Reading Deuteronomy 32:20, "children in whom is no faithfulness," Rabbi Meir noted that even when people are faithless, God still considers them God’s children.

The Gemara read the word , reshef ("fiery bolt") in Deuteronomy 32:24 to refer to demons, and the Gemara employed that interpretation with others to support Rabbi Isaac's assertion that reciting the Shema in bed keeps demons away. Rabbi Shimon ben Lakish reasoned from Deuteronomy 32:24 that Torah study keeps away painful sufferings. For Job 5:7 says, "And the sons of , reshef, fly upward (uf)." He argued that the word , uf, refers only to the Torah, as Proverbs 23:5 says, "Will you close (hataif) your eyes to it (the Torah)? It is gone." And , reshef, refers only to painful sufferings, as Deuteronomy 32:24 says, "The wasting of hunger, and the devouring of the fiery bolt (reshef). Rabbi Joḥanan said to Rabbi Shimon ben Lakish that even school children know that the Torah protects against painful disease. For Exodus 15:26 says, "And He said: 'If you will diligently hearken to the voice of the Lord your God, and will do that which is right in His eyes, and will give ear to His commandments, and keep all His statutes, I will put none of the diseases upon you that I have put upon the Egyptians; for I am the Lord Who heals you." Rather one should say that God visits those who can study the Torah and do not do so with ugly and painful sufferings which stir them up. For Psalm 39:3 says, "I was dumb with silence, I kept silence from the good thing, and my pain was stirred up." "The good thing" refers only to the Torah, as Proverbs 4:2 says, "For I give you good doctrine; forsake not My teaching."

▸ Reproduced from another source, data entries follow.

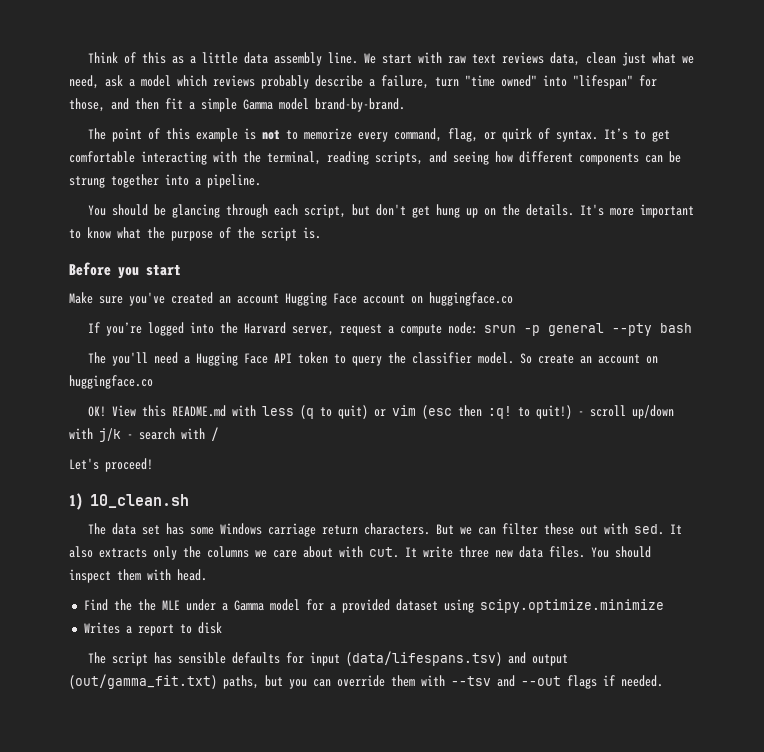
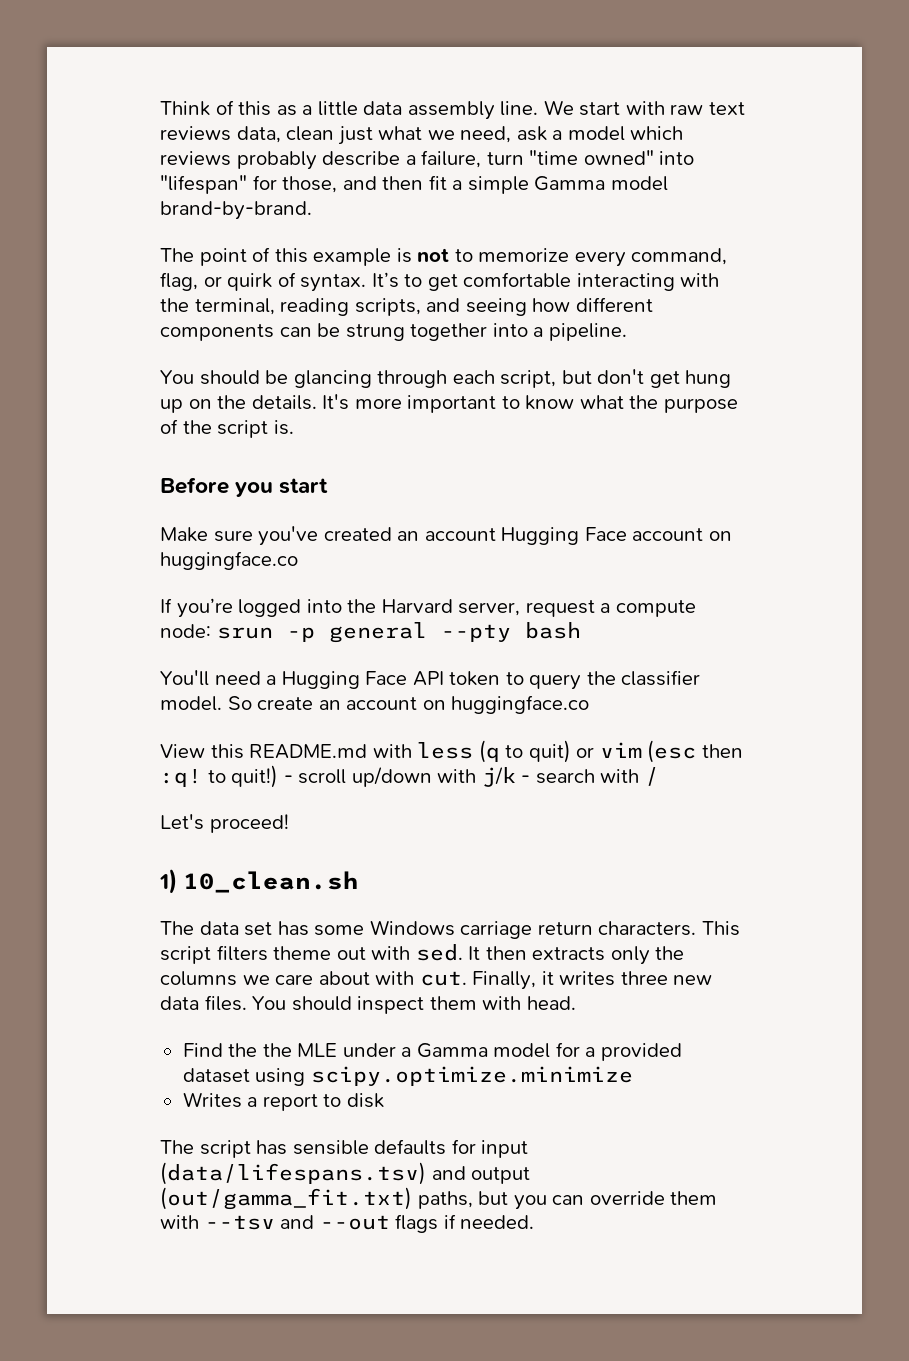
- The you'll need a Hugging Face API token to query the classifier model.
+ You'll need a Hugging Face API token to query the classifier model.
- OK!
- But we can filter these out with sed.
+ This script filters theme out with sed.
- It also extracts only the columns we care about with cut.
+ It then extracts only the columns we care about with cut.
- It write three new data files.
+ Finally, it writes three new data files.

Rava resolved a potential contradiction in Deuteronomy 32:39, where God says, "I put to death, and I make live," and then says, "I wound and I heal." One might wonder: If God revives the dead, then God can certainly heal those who are alive. Rather, Rava interpreted the second clause to clarify the first one: God will revive those whom God let die, and God will heal those whom God wounded.

Rav Hisda taught that one walking in a dirty alleyway should not recite the Shema, and one reciting the Shema who comes upon a dirty alleyway should stop reciting. Of one who would not stop reciting, Rav Adda bar Ahavah quoted Numbers 15:31 to say: "he has despised the word of the Lord." And of one who does stop reciting, Rabbi Abbahu taught that Deuteronomy 32:47 says: "through this word you shall prolong your days."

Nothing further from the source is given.